*** Provided information ***
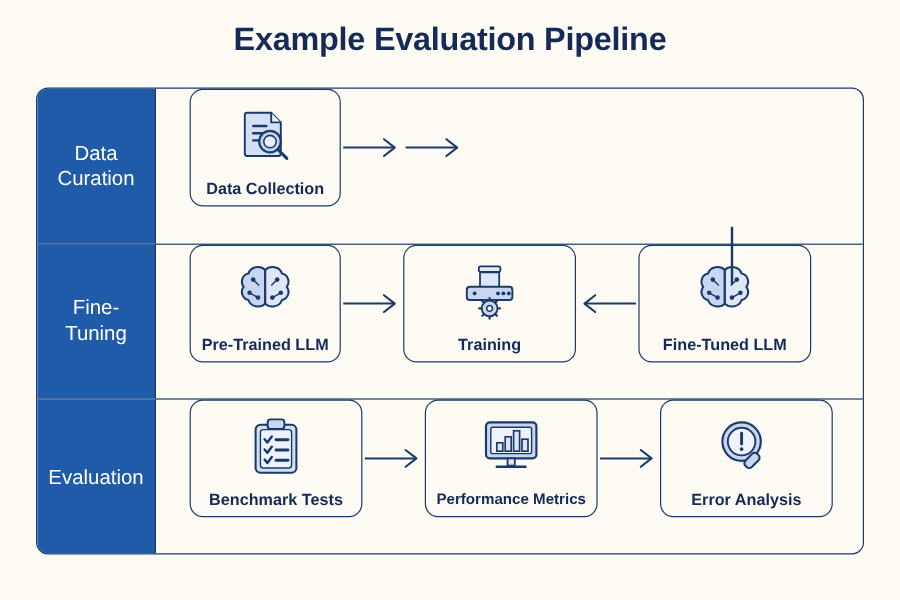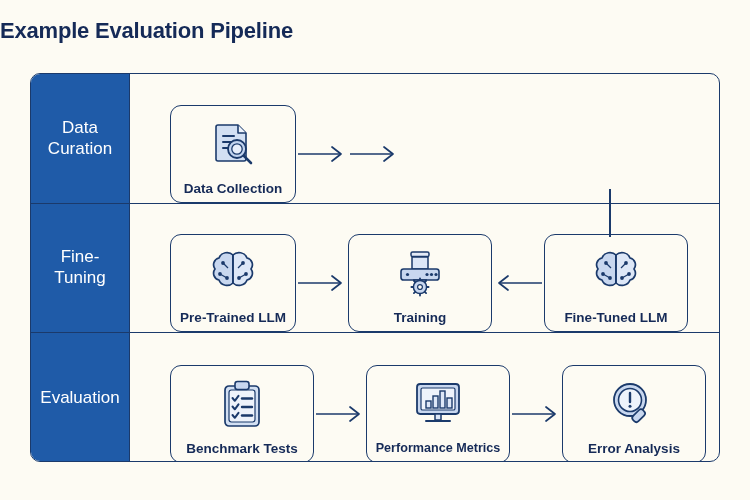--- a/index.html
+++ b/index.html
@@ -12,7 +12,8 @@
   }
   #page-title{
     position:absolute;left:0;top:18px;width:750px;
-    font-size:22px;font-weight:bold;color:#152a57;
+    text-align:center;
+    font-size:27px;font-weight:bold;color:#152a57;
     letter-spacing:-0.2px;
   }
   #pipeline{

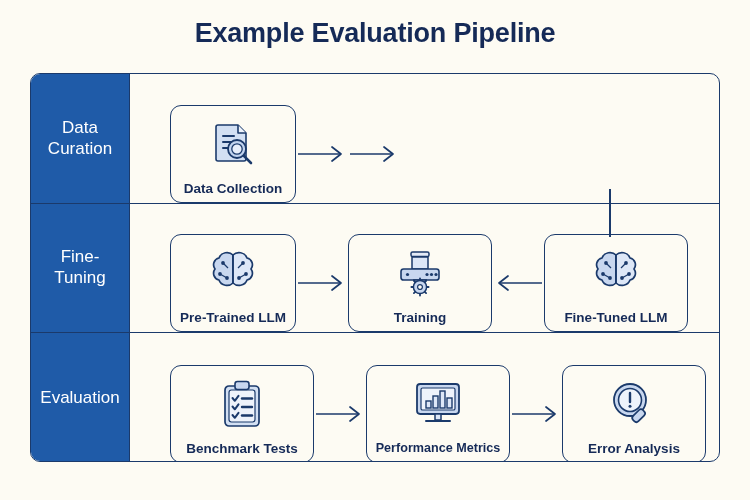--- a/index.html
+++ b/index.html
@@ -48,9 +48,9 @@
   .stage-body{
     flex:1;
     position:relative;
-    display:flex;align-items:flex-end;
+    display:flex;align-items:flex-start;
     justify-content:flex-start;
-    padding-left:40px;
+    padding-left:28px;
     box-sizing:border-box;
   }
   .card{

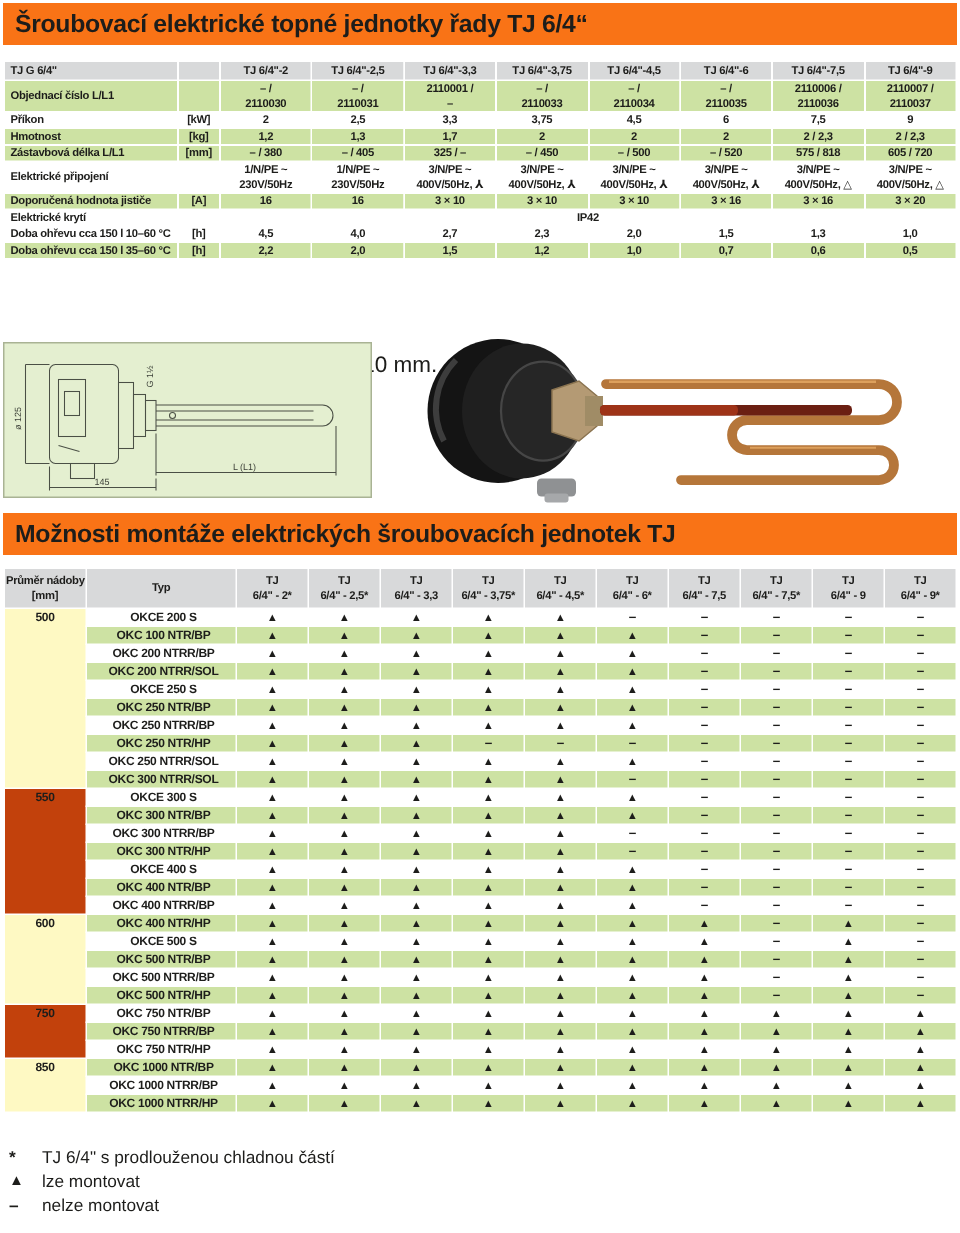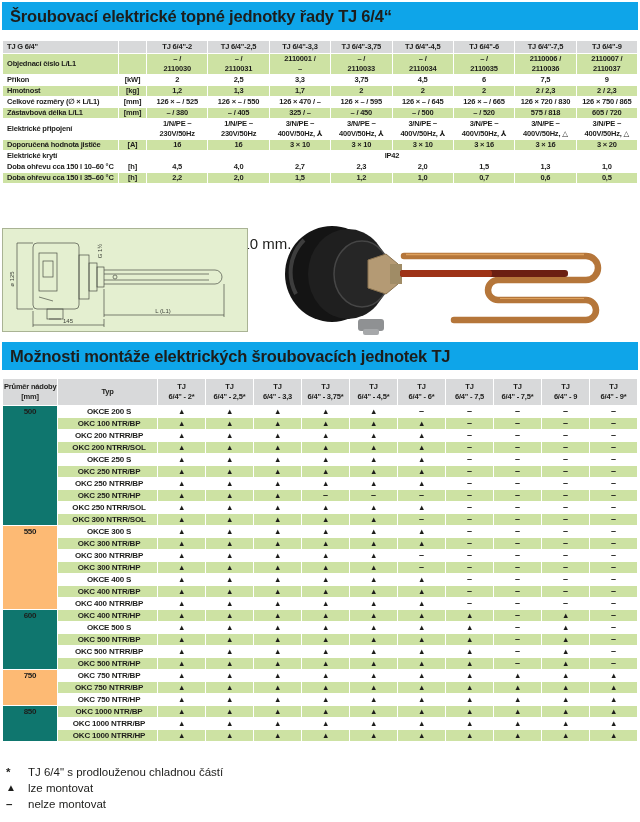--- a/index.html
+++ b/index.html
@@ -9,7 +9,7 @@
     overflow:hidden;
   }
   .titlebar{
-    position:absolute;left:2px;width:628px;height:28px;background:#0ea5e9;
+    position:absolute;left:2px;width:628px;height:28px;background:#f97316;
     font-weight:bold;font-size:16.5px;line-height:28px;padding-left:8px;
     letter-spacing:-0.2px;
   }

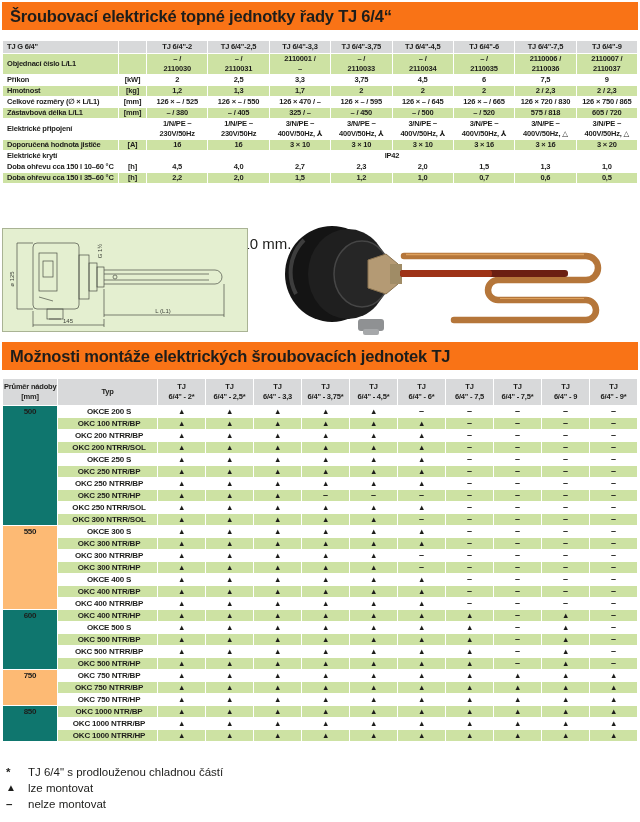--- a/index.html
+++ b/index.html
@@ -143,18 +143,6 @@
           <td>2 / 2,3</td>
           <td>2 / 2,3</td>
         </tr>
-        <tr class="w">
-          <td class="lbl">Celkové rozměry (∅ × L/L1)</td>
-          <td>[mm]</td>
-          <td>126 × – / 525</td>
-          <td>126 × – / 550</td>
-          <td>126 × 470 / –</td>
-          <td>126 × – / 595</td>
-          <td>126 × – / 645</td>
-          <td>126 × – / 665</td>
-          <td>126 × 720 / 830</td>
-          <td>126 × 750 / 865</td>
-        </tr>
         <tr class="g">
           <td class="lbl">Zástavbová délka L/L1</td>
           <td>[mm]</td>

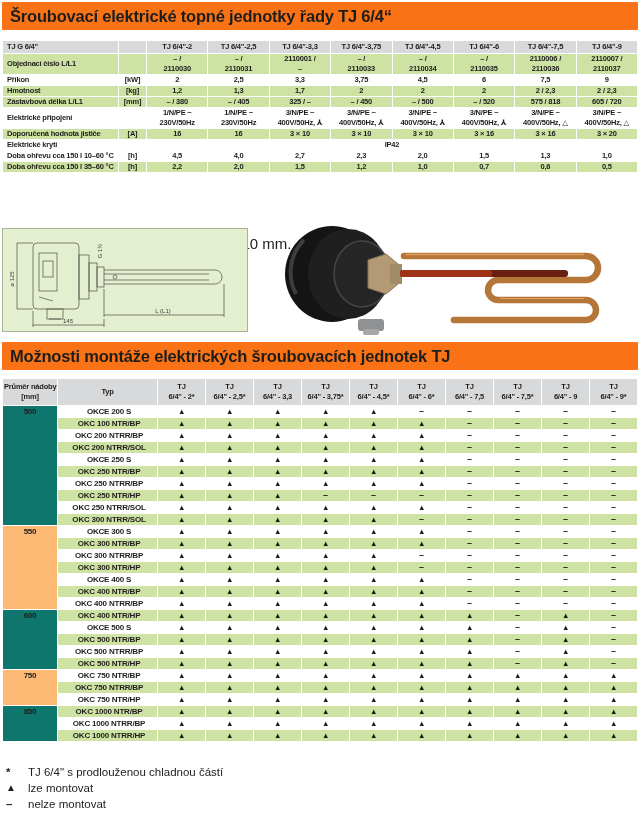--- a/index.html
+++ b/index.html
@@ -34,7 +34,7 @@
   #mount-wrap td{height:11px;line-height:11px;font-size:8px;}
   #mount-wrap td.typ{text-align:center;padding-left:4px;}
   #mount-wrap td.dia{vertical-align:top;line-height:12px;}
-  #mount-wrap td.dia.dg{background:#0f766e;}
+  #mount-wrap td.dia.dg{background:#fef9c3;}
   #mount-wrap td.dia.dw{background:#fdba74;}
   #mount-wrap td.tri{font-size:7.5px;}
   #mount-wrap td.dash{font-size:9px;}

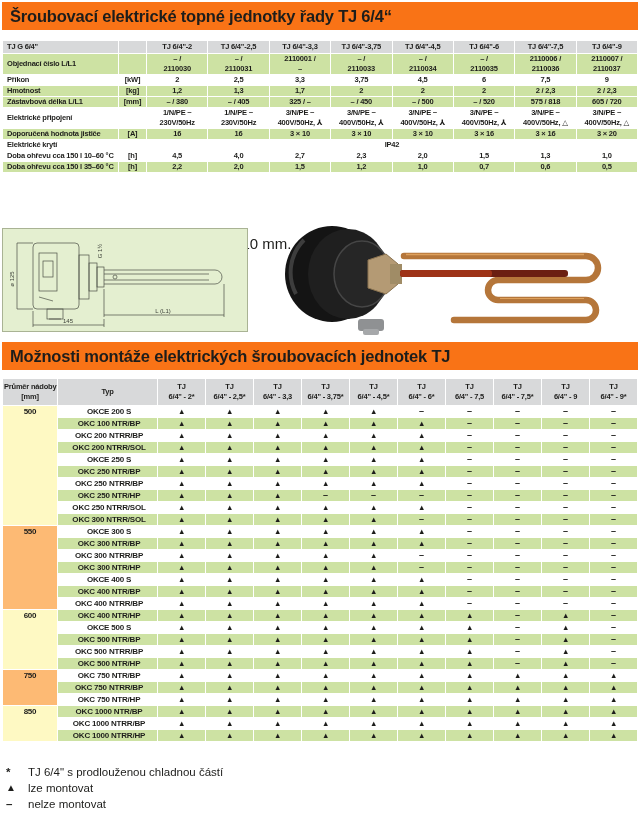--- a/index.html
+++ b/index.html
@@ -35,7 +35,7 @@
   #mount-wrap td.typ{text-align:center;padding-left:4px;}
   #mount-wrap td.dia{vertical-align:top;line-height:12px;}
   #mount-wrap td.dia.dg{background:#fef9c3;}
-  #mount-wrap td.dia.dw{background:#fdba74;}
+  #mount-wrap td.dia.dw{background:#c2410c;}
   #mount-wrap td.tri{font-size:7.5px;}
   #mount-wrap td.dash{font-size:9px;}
*** End of Provided information ***
» **Assignment**:
Copy out every line of the data that includes the word "align".

» **Task response**:
+    text-align:center;
-    display:flex;align-items:flex-end;
+    display:flex;align-items:flex-start;
   #mount-wrap td.typ{text-align:center;padding-left:4px;}
   #mount-wrap td.dia{vertical-align:top;line-height:12px;}
   #mount-wrap td.typ{text-align:center;padding-left:4px;}
   #mount-wrap td.dia{vertical-align:top;line-height:12px;}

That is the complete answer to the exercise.